ABSTRACT

We have probably all seen images like this, in old advertisements and early press reports proclaiming the arrival of TV. The family is gathered in the living room, children sprawled on the floor, mother seated on the couch, all turned expectantly towards the TV. The father is standing next to it, often with his hand on a dial or a knob, taking a proprietor’s role in delivering to the family the benefits of modernity. A little later on in its history, we didn’t even need to see the TV itself. Instead, typically, the images would just depict the family seated on the couch, rapt faces bathed in the light projected by the screen. TV had become the hearth of modernity. Even when later representations took us beyond the living rooms of the West to less-developed countries where whole communities were gathered around the one TV in the village, their faces were similarly lit by that magically luminous screen. TV’s promise of injecting domestic space with ‘space age’ modernity was reiterated over and over again. When TV was represented like this, it was a broadcast technology. It was

consumed within the home, addressed to a national audience, universally available, articulated to the democratic state as part of its communications infrastructure, and a leading edge in post-war representations of the consumer society. Now, much of this has changed. At varying points, depending on the location but certainly increasingly from the mid-1970s onwards, TV escaped the confines of domestic space: platforms of delivery proliferated, and TV screens began to appear everywhere – in shops, in malls, in subway cars, in cars, buses, trains, and on the sides of buildings. Giant TV screens became an everyday component of the spectacle of urban public space.
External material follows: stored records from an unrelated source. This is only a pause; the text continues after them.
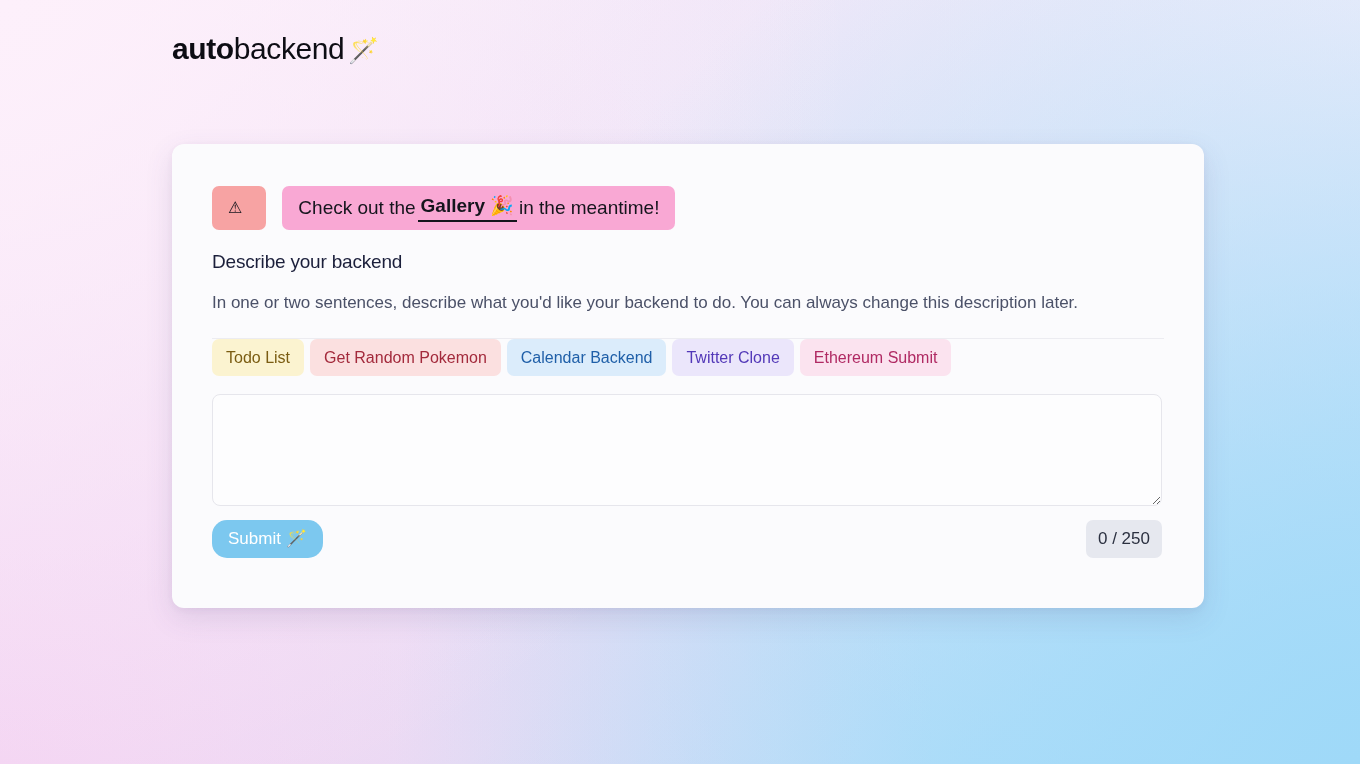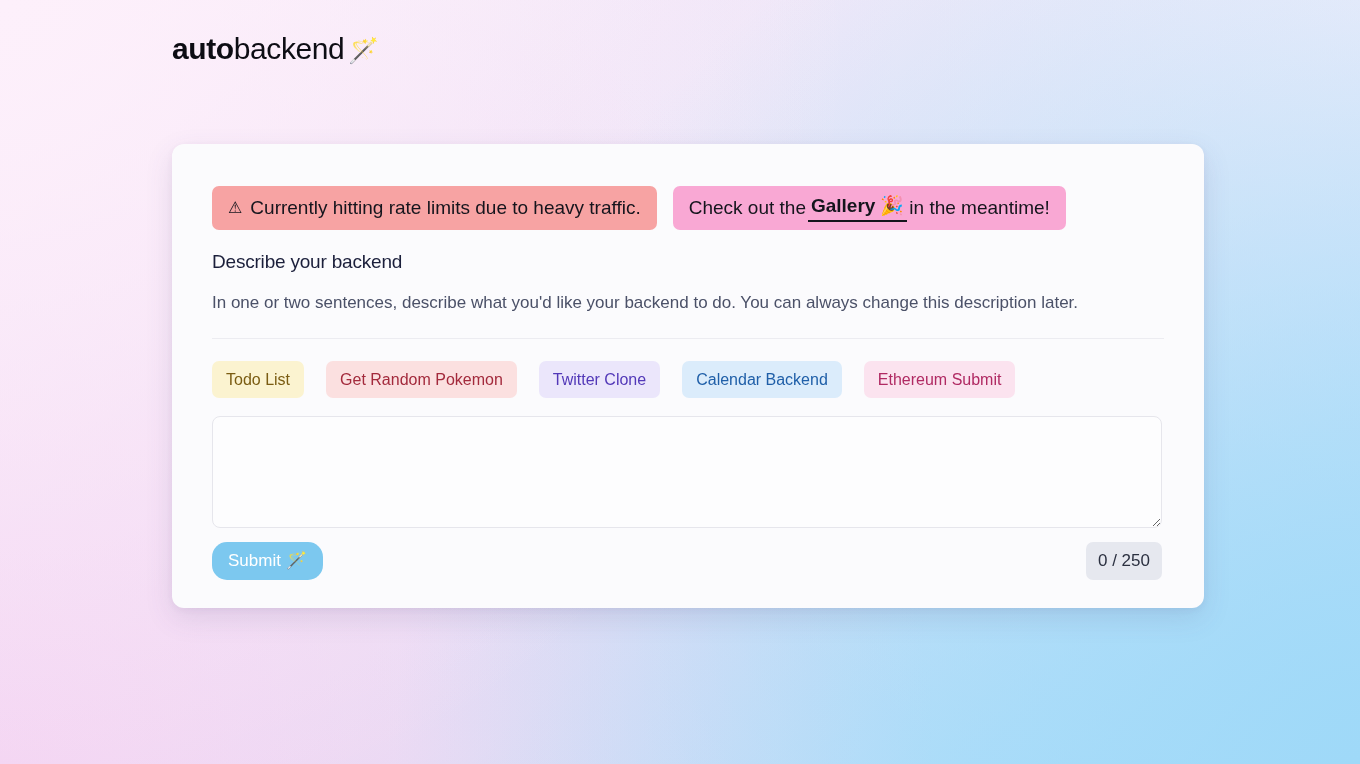--- a/index.html
+++ b/index.html
@@ -187,7 +187,6 @@
     <div class="banner-row">
       <div class="banner banner-rate">
         <span class="warn-icon">⚠</span>
-        <span>Currently hitting rate limits due to heavy traffic.</span>
       </div>
       <div class="banner banner-gallery">
         <span>Check out the</span>

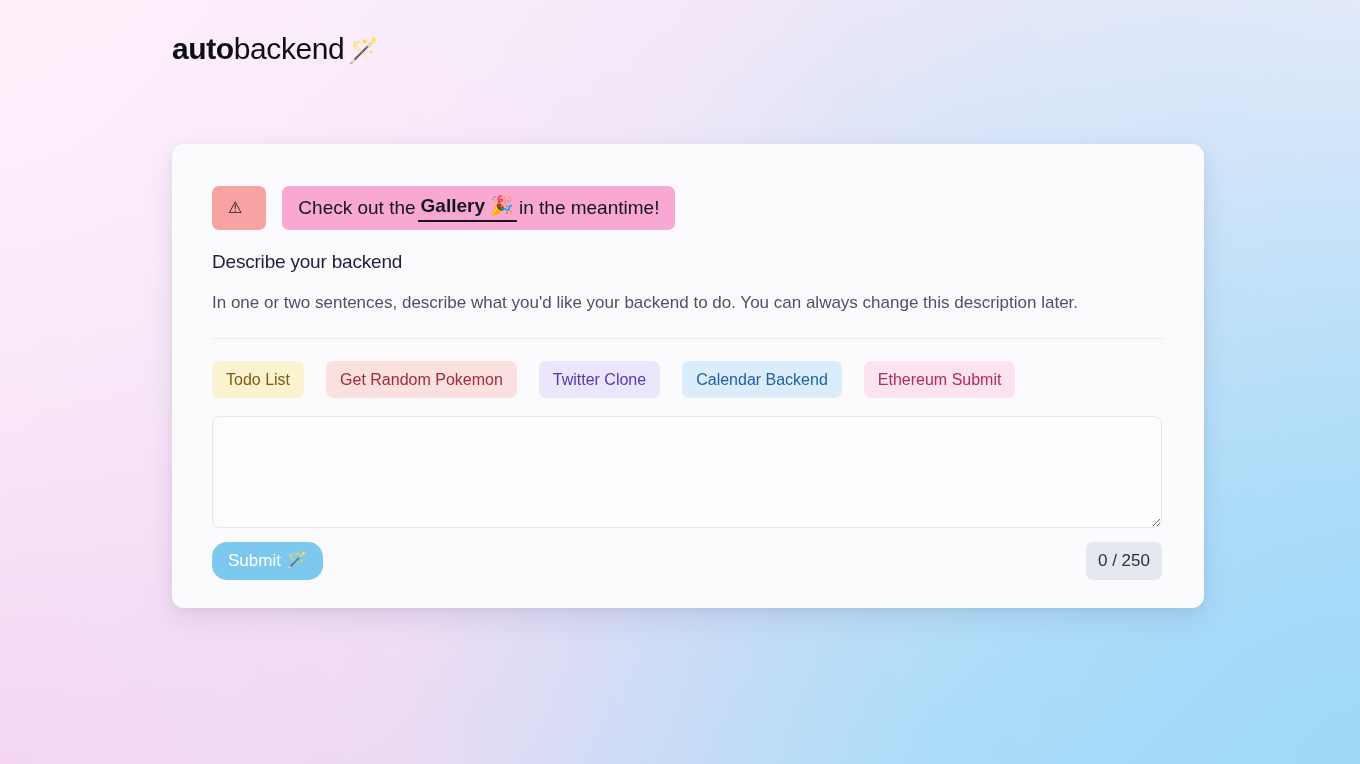--- a/index.html
+++ b/index.html
@@ -110,8 +110,7 @@
   .chips {
     display: flex;
     flex-wrap: wrap;
-    gap: 22px;
-    margin-top: 22px;
+    gap: 6px;
   }
   .chip {
     border: none;

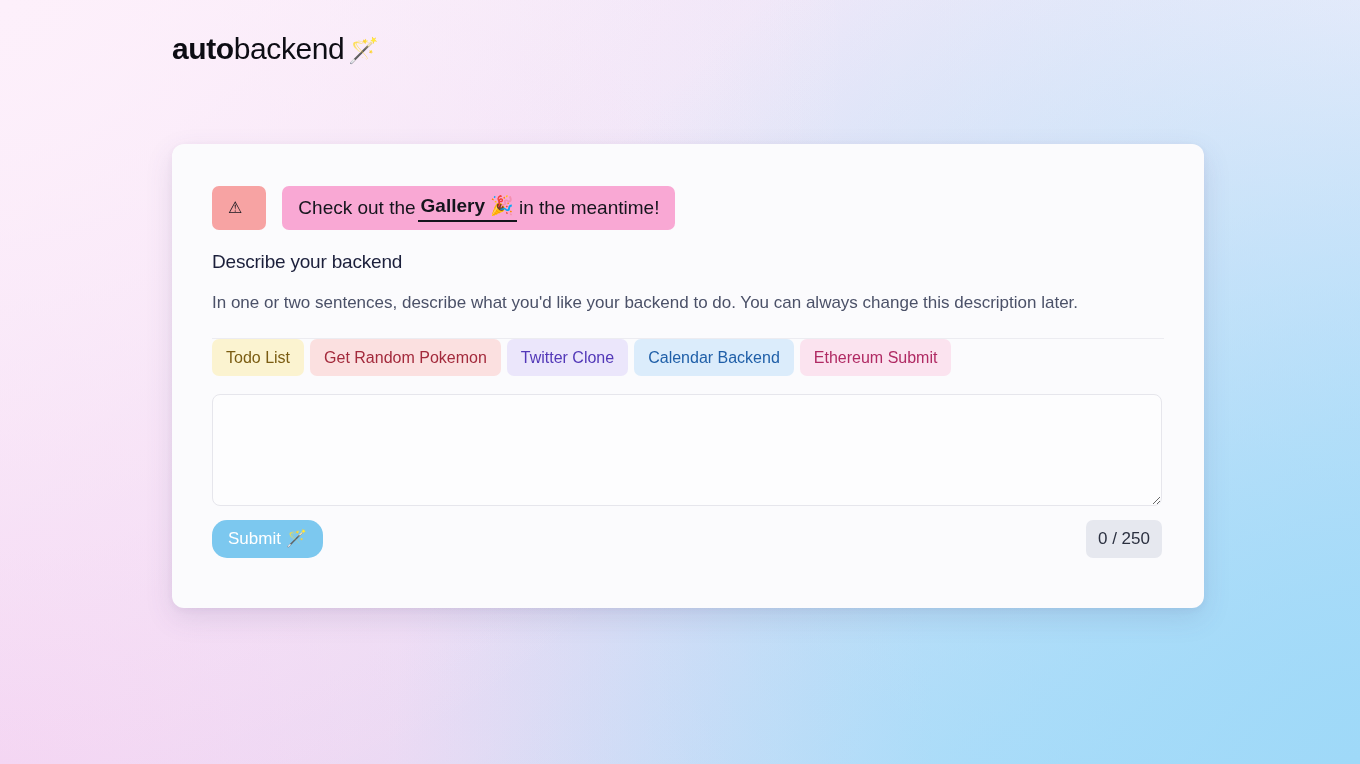--- a/index.html
+++ b/index.html
@@ -202,8 +202,8 @@
     <div class="chips">
         <button class="chip" style="background: rgb(251, 243, 208); color: rgb(122, 92, 18);">Todo List</button>
         <button class="chip" style="background: rgb(251, 224, 224); color: rgb(163, 42, 60);">Get Random Pokemon</button>
+        <button class="chip" style="background: rgb(219, 236, 251); color: rgb(31, 95, 168);">Calendar Backend</button>
         <button class="chip" style="background: rgb(235, 230, 251); color: rgb(82, 56, 184);">Twitter Clone</button>
-        <button class="chip" style="background: rgb(219, 236, 251); color: rgb(31, 95, 168);">Calendar Backend</button>
         <button class="chip" style="background: rgb(251, 227, 239); color: rgb(176, 42, 99);">Ethereum Submit</button>
       </div>
 

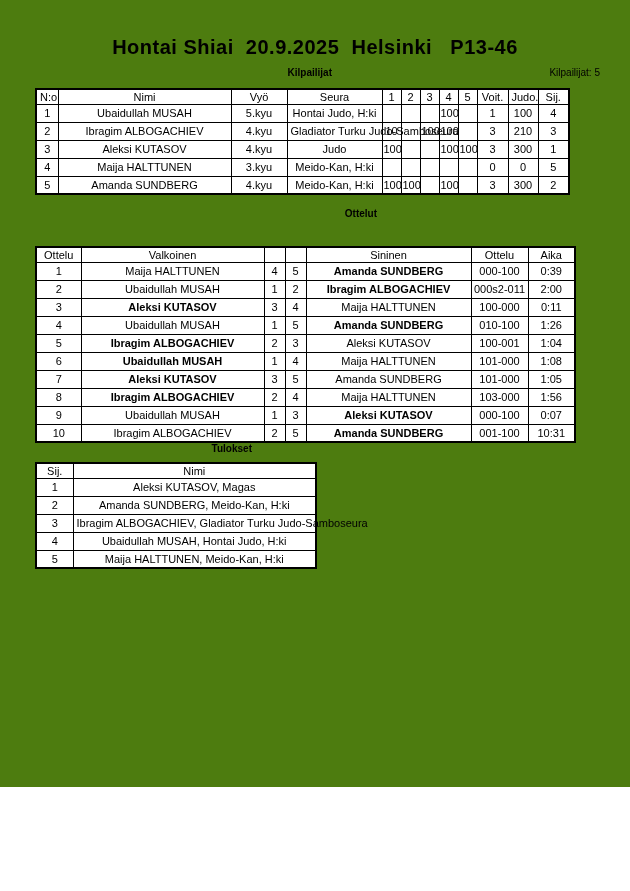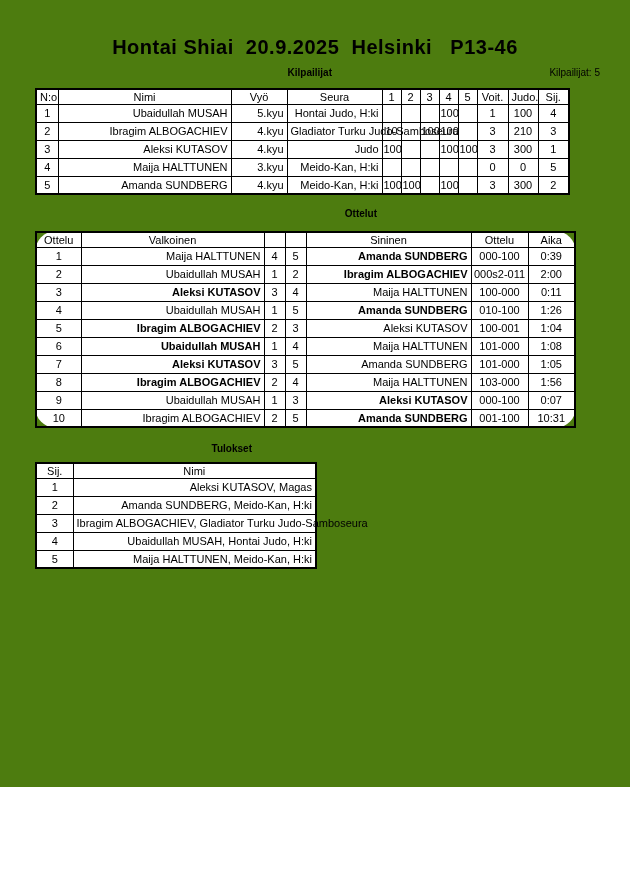--- a/index.html
+++ b/index.html
@@ -27,7 +27,7 @@
   .t3 { top:462px; left:35px; width:280px; }
 
   .c { text-align:center; padding:0 1px; }
-  .l { text-align:right; }
+  .l { text-align:center; }
   .ovf { white-space:nowrap; overflow:visible; }
   .b { font-weight:bold; }
 </style>

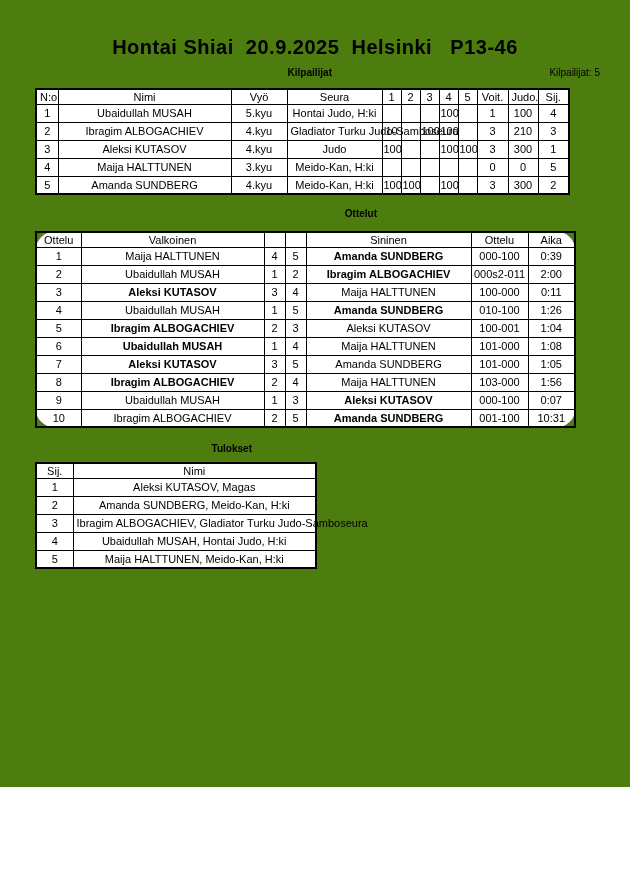--- a/index.html
+++ b/index.html
@@ -23,7 +23,7 @@
   td { height:18px; }
 
   .t1 { top:88px;  left:35px; width:533px; }
-  .t2 { top:231px; left:35px; width:539px;border-radius:21px; }
+  .t2 { top:246px; left:35px; width:539px; }
   .t3 { top:462px; left:35px; width:280px; }
 
   .c { text-align:center; padding:0 1px; }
Later on, still more screens became smaller, radically privatized, as they shrank to fit the mobile phone, the portable DVD player, or the dashboard of the car. As TV mutated, its solid normativity – probably one of its most fundamental original attributes – began to unravel. For television studies, too, some of its certainties about the histories and understandings of television unravelled as well. It is to this situation, the situation of contemporary television studies, that the contributions in this collection primarily address themselves.